■ Required work
Beginning with the line that holds "- Temporal shifts", write out the remaining lines of the material exactly, the last line included.

■ Data records
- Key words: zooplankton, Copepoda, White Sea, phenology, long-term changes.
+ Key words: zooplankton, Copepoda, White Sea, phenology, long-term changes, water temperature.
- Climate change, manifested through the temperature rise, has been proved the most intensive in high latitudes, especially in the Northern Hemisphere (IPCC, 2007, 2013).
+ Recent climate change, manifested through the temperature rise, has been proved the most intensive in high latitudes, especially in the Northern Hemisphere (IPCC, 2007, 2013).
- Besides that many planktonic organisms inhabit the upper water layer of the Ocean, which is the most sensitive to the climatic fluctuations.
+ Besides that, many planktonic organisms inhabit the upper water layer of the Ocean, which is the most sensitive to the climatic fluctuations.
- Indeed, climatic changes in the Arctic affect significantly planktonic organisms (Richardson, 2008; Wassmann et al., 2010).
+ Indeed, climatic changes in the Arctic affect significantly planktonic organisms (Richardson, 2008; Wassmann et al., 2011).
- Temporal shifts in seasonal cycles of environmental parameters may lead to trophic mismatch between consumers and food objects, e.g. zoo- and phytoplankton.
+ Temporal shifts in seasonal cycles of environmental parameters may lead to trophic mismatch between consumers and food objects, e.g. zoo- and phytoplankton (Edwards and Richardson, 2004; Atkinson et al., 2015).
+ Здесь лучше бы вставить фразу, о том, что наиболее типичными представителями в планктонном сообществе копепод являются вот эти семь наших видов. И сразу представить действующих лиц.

■ Answer section
- Temporal shifts in seasonal cycles of environmental parameters may lead to trophic mismatch between consumers and food objects, e.g. zoo- and phytoplankton.
+ Temporal shifts in seasonal cycles of environmental parameters may lead to trophic mismatch between consumers and food objects, e.g. zoo- and phytoplankton (Edwards and Richardson, 2004; Atkinson et al., 2015).
+ Здесь лучше бы вставить фразу, о том, что наиболее типичными представителями в планктонном сообществе копепод являются вот эти семь наших видов. И сразу представить действующих лиц.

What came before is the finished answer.